◆ Requirement ◆
Begin at the line that holds "können zwischen Relax-Klängen" and copy each line exactly until the data below ends, including that last line but no pictures.

◆ Records supplied ◆
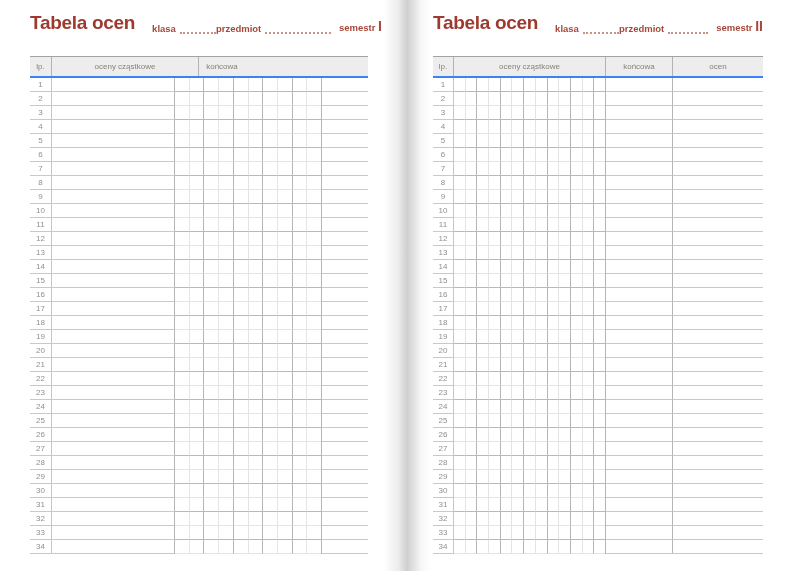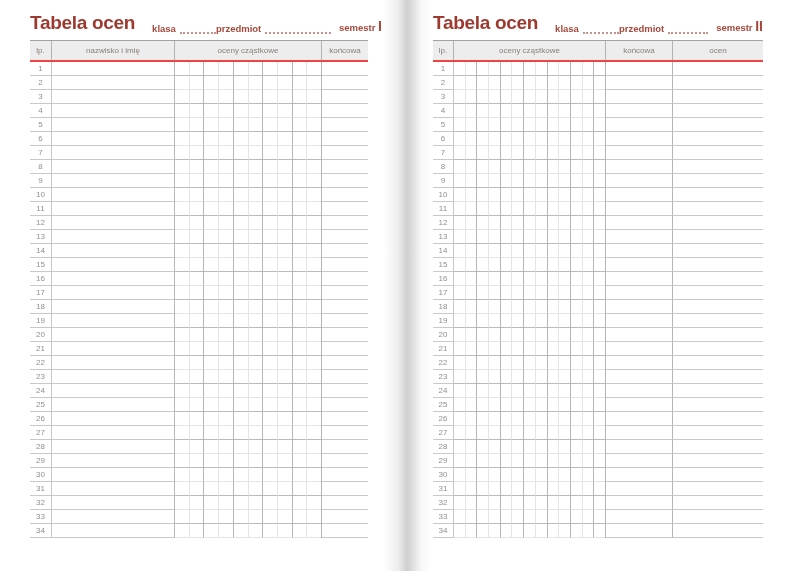"lp." .header { border-bottom: 2px solid #ef4444 -> 2px solid #3b82f6; margin-top: 6px -> 22px }
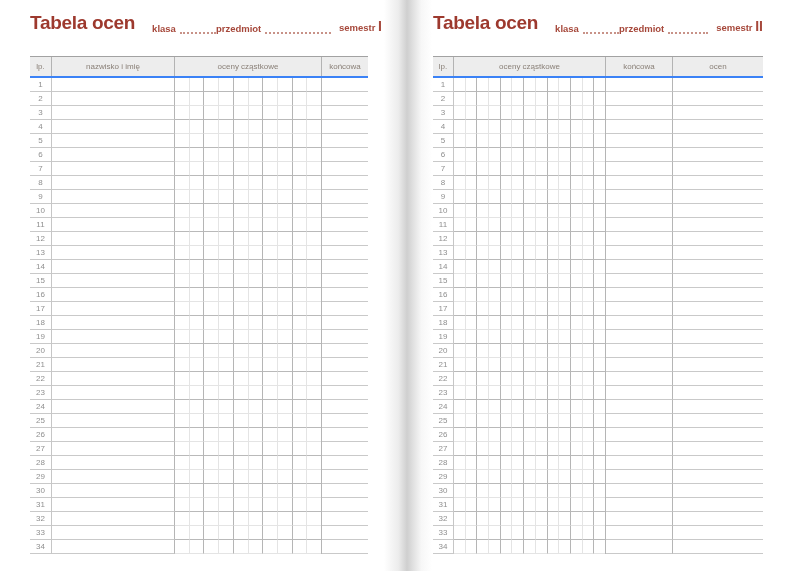"nazwisko i imię" div.hc { html: <div>nazwisko i imię</div> -> none }
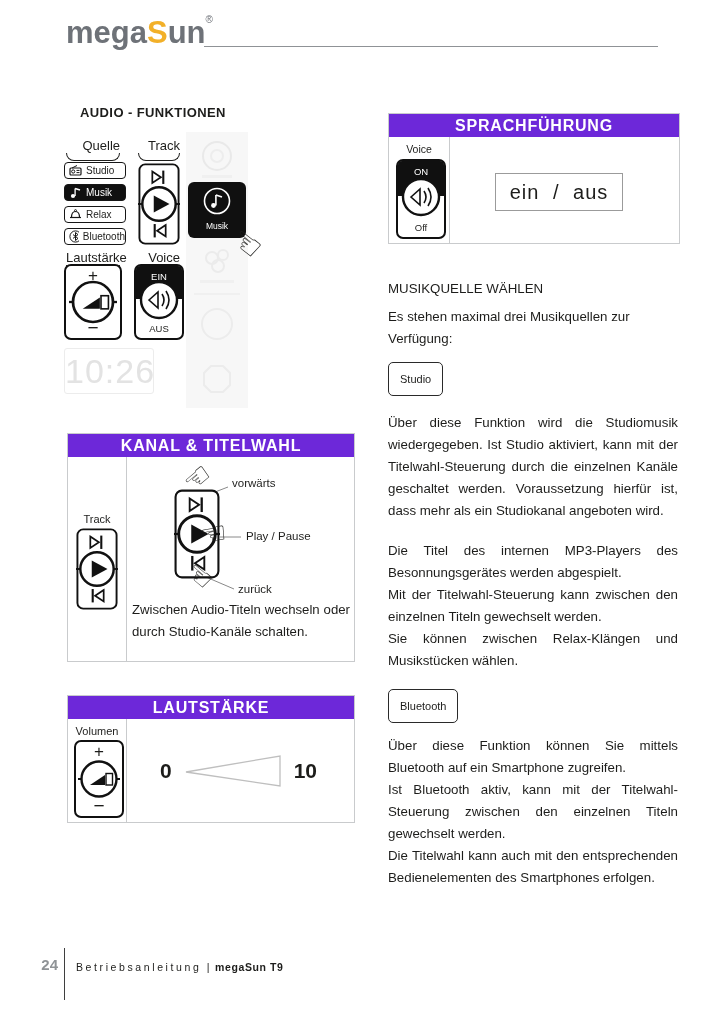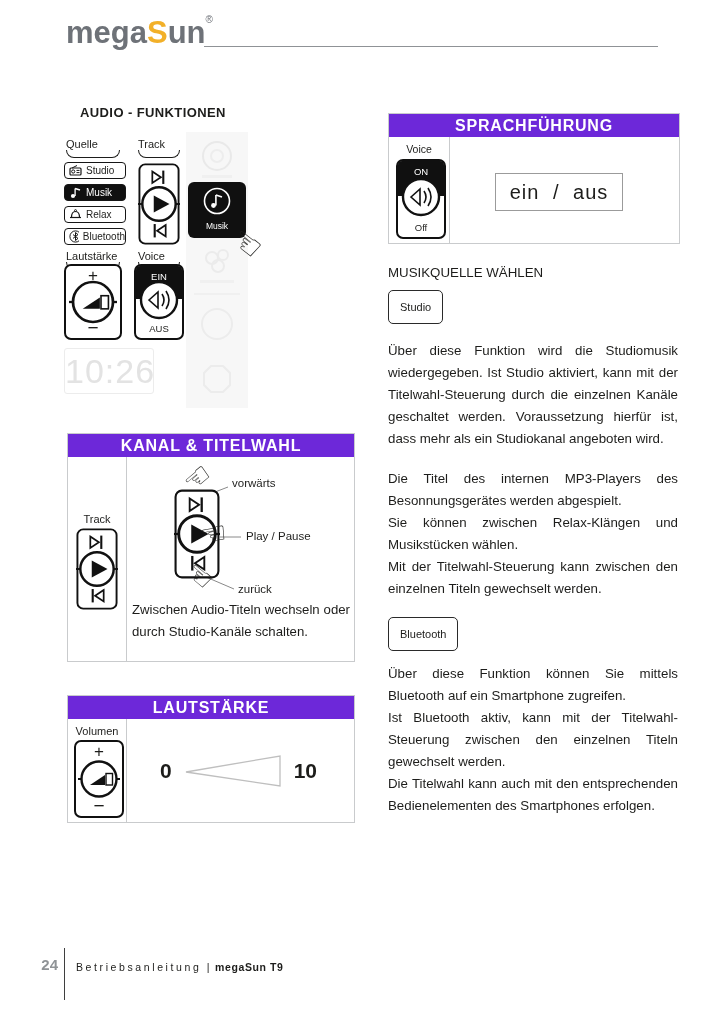"Quelle" .tab { font-size: 11px -> 13px; text-align: left -> right }
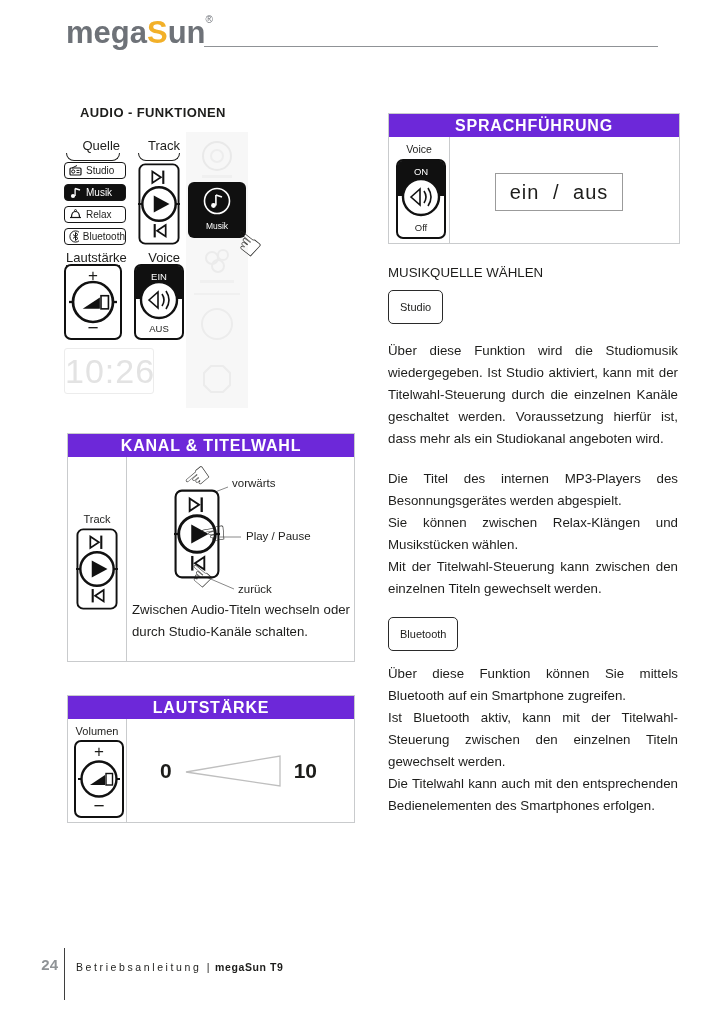"MUSIKQUELLE WÄHLEN" .rh { margin: 0 0 6px 0 -> 16px 0 6px 0 }
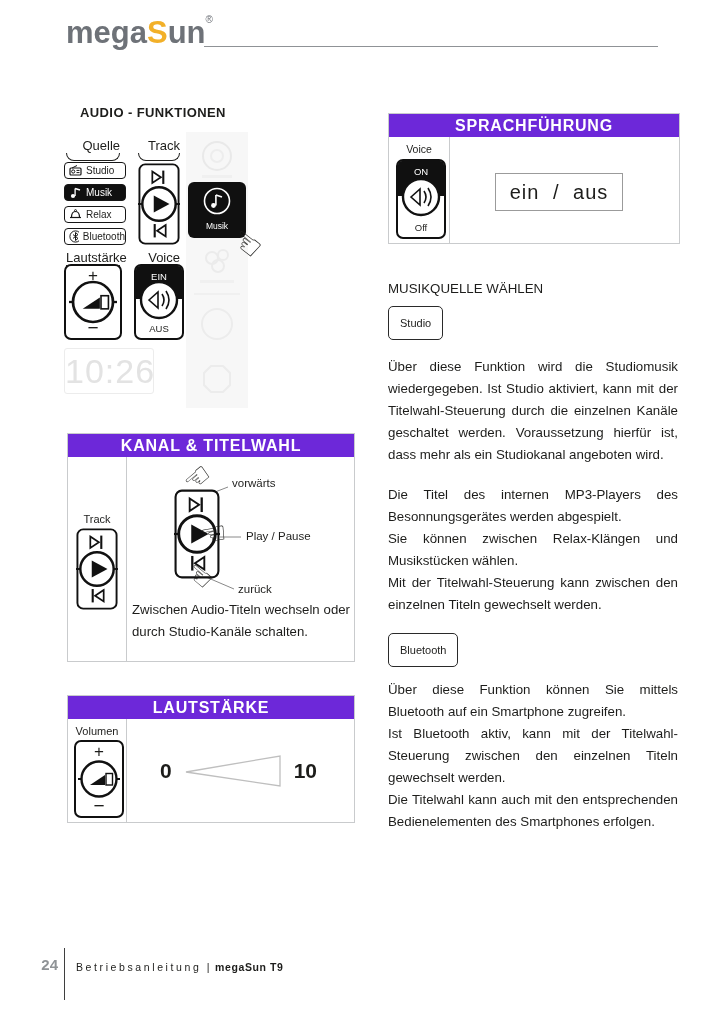"Es stehen maximal drei Musikquellen" p.intro { html: none -> <p>Es stehen maximal drei Musikquellen zur Verfügung:</p> }
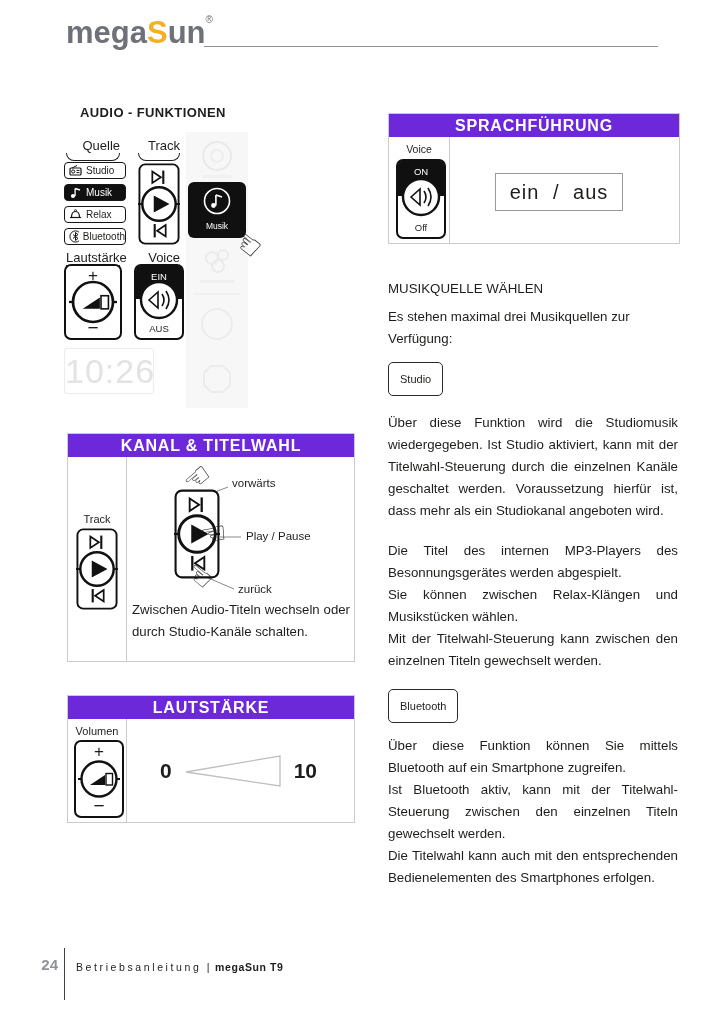"Sie können zwischen Relax-Klängen und" div.rline { order: before "Mit der Titelwahl-Steuerung kann" -> after "Mit der Titelwahl-Steuerung kann" }
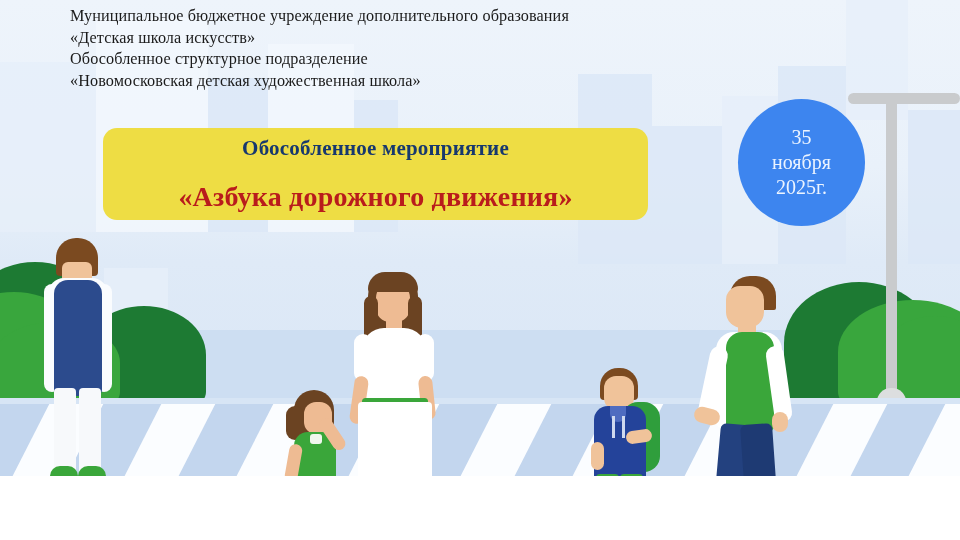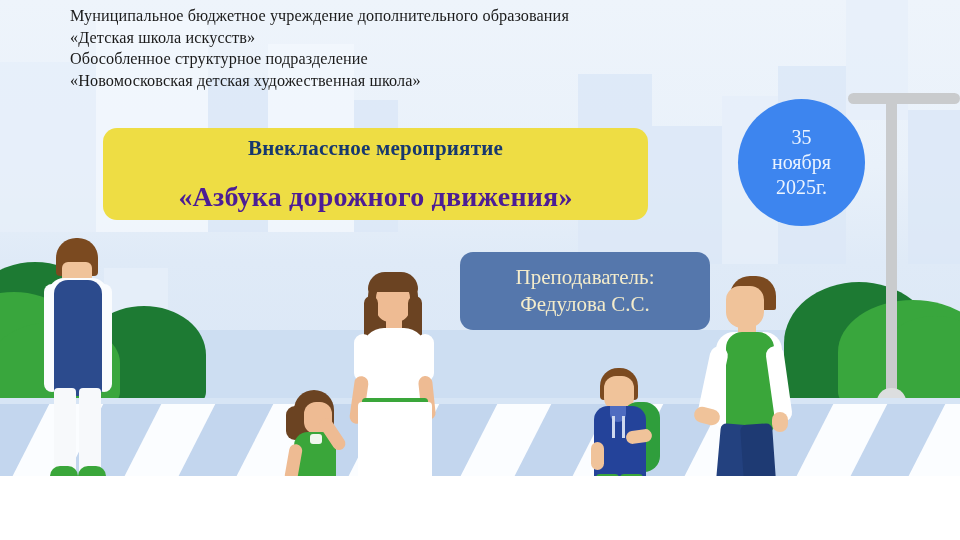"Внеклассное мероприятие" div { text: Внеклассное -> Обособленное }
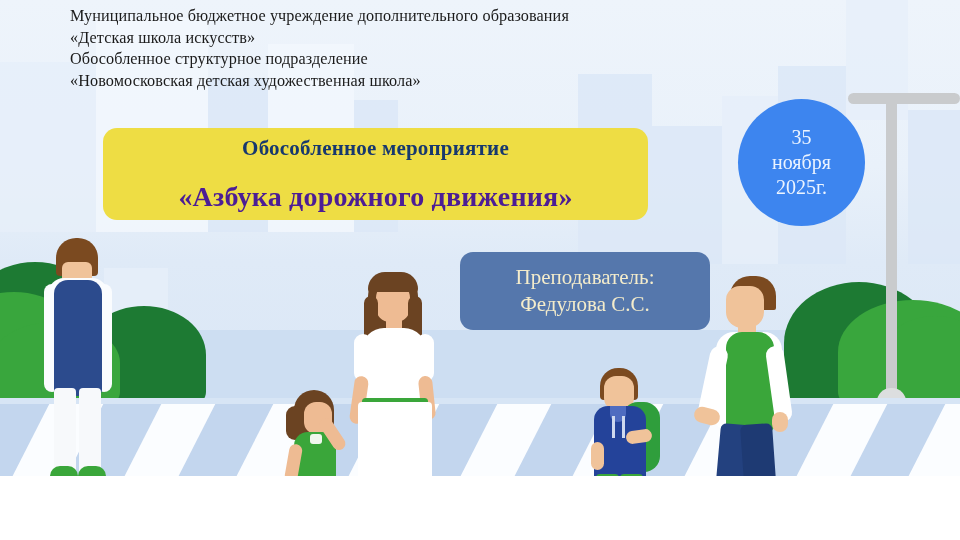"«Азбука дорожного движения»" #title-line2 { color: #4c1d95 -> #b91c1c }
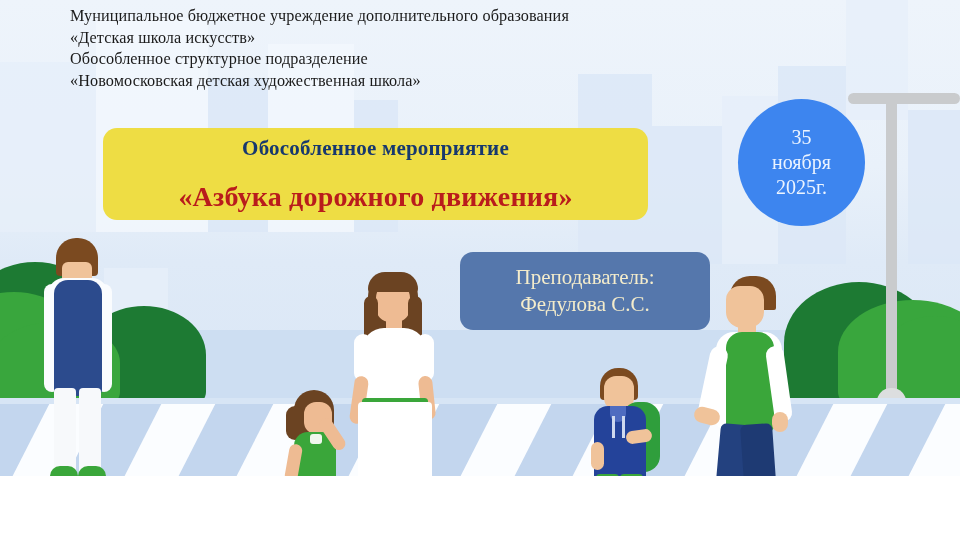"Преподаватель:" div { html: <div> <div>Преподаватель: Федулова С.С.</div> </div> -> none }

◆ Written solution ◆
"Sie können zwischen Relax-Klängen und" div.rline { order: before "Mit der Titelwahl-Steuerung kann" -> after "Mit der Titelwahl-Steuerung kann" }
"Внеклассное мероприятие" div { text: Внеклассное -> Обособленное }
"«Азбука дорожного движения»" #title-line2 { color: #4c1d95 -> #b91c1c }
"Преподаватель:" div { html: <div> <div>Преподаватель: Федулова С.С.</div> </div> -> none }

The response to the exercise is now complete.